Gareth Southgate has praised the “incredible maturity” of his players after Raheem Sterling and Jude Bellingham were racially abused during the 4-0 World Cup qualifying win against Hungary.
Monkey chants were directed at the pair from Hungary supporters during the game and the England team were booed and jeered while they took a knee before kick-off in Budapest on Thursday night.
Cups and a flare were also thrown at Southgate’s players at the Puskas Arena and FIFA has opened disciplinary proceedings into the incidents.
Prior to the Hungary clash, their Euro 2020 final defeat to Italy at Wembley was England’s last encounter, when Marcus Rashford, Jadon Sancho, and Bukayo Saka were sent racist abuse online after they missed their spot-kicks in the penalty shootout.
Addressing the topic of discrimination towards his players once again, Southgate said: “Unfortunately, I don’t know how many camps we’ve had in the last four years but I seem to have been talking about this subject every time the team has been together.
“I can only reiterate that the players are incredibly mature in the way that they deal with it.
“I think they feel supported by their team-mates which is very important to them and their team-mates must recognise how challenging it can be for our Black players and how disappointing it is that in the modern world we continue to have to answer these questions because of the incidents that happen.”
Sterling and Bellingham, who have both been targets of racial discrimination in the past, posted defiant messages on their social media accounts in the wake of events at the Puskas Arena.
Bellingham, 18, tweeted: “Part of the game and always will be until proper punishments are put in place by those with the power.
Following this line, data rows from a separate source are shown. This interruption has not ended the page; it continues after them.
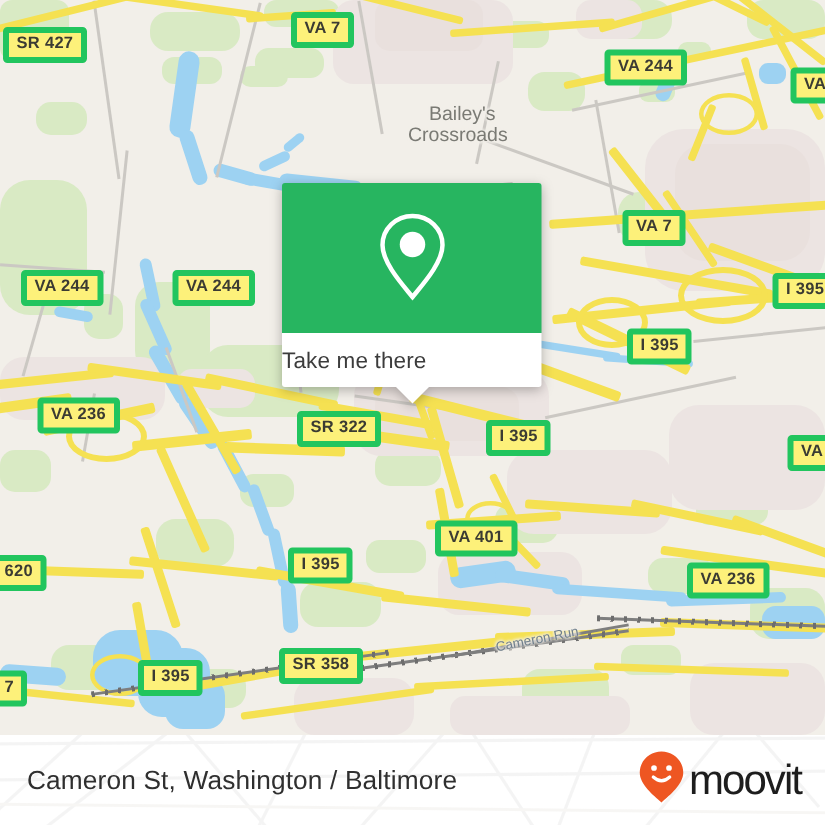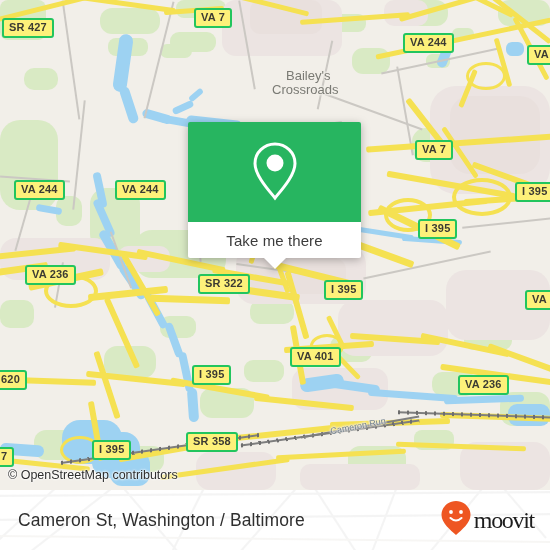--- a/index.html
+++ b/index.html
@@ -25,21 +25,21 @@
   .urban{background:#ece4e2;}
   .urban2{background:#e9e0dd;}
   .water{background:#9dd2f2;}
   .gr-thin{background:#cbc8c3;}
   .ylw{background:#f5e152;}
 
   
   .shield{
     position:absolute;
     background:#fdf17a;
-    border:2px solid #22c55e;
+    border:4px solid #22c55e;
     border-radius:3px;
     color:#3b3b33;
     font-size:11px;
     font-weight:bold;
     font-family:"Liberation Sans", sans-serif;
     padding:1px 5px 2px 5px;
     white-space:nowrap;
     line-height:13px;
     letter-spacing:.2px;
   }
@@ -96,21 +96,21 @@
   #popup-body{
     background:#27b560;
     height:100px;
     border-radius:2px 2px 0 0;
     display:flex;align-items:center;justify-content:center;
   }
   #popup-foot{
     background:#ffffff;
     height:36px;
     border-radius:0 0 2px 2px;
-    display:flex;align-items:center;justify-content:center;
+    display:flex;align-items:center;justify-content:flex-start;
     position:relative;
   }
   #popup-foot-label{
     color:#3c3c3c;font-size:15px;
     font-family:"Liberation Sans", sans-serif;
     letter-spacing:.1px;
   }
   #popup-tail{
     position:absolute;left:50%;margin-left:-11px;bottom:-11px;
     width:0;height:0;
@@ -141,22 +141,22 @@
   #place-title{
     color:#2f2f2f;
     font-size:17.5px;
     font-family:"Liberation Sans", sans-serif;
     letter-spacing:.1px;
     white-space:nowrap;
   }
   #brand{display:flex;align-items:center;gap:2px;}
   #brand-word{
     color:#1d1d1d;
-    font-size:24px;
-    font-family:Liberation Serif, serif;
+    font-size:28px;
+    font-family:Liberation Sans, sans-serif;
     letter-spacing:-1.3px;
     line-height:32px;
     font-weight:400;
   }
 </style>
 </head>
 <body>
 
 <div id="app">
 
@@ -386,21 +386,20 @@
       <div class="shield" style="left:525px;top:290px;">VA</div>
       <div class="shield" style="left:290px;top:347px;">VA 401</div>
       <div class="shield" style="left:-6px;top:370px;">620</div>
       <div class="shield" style="left:192px;top:365px;">I 395</div>
       <div class="shield" style="left:458px;top:375px;">VA 236</div>
       <div class="shield" style="left:-6px;top:447px;">7</div>
       <div class="shield" style="left:92px;top:440px;">I 395</div>
       <div class="shield" style="left:186px;top:432px;">SR 358</div>
     </div>
 
-    <div id="attrib">© OpenStreetMap contributors</div>
 
     <div id="popup">
       <div id="popup-body">
         <span>
           <svg class="pin-svg" width="52" height="64" viewBox="0 0 52 64">
             <path d="M26 4 C15 4 6 12.6 6 23.4 C6 35.5 20 50.5 26 58 C32 50.5 46 35.5 46 23.4 C46 12.6 37 4 26 4 Z" fill="none" stroke="#ffffff" stroke-width="3"></path>
             <circle cx="26" cy="23" r="8.5" fill="#ffffff"></circle>
           </svg>
         </span>
       </div>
We can’t let hate win, keep smiling!”
Southgate said his squad members will continue to demonstrate their desire to affect change and promote equality in society, as well as in sport, but the England boss also believes his players want their performances to be the first topic of conversation ahead of racism.
He added: “We can only continue taking the stance that we have done and hope that we continue to send the right messages not only to people in football but across society and that everybody keeps progressing.
“We know that it’s going to take time and that it feels very slow for everybody but we have to keep fighting that battle.
“We’re better prepared for it now unfortunately because we’ve had to be. So we’ve learned a lot from the experiences of the past and most importantly in our minds is to be there to support our players.
“There’s also a balance there that the lads want to get on with their football, and as much as it’s important that we talk about these things publicly, they don’t want that to be the uppermost conversation they want their performances on the pitch to be recognised.
“When they played as well as they did the other night they want to be talking about that, they recognise their wider responsibilities and at the right moments they want to affect those things but when they’re playing, they want to be judged on their playing.”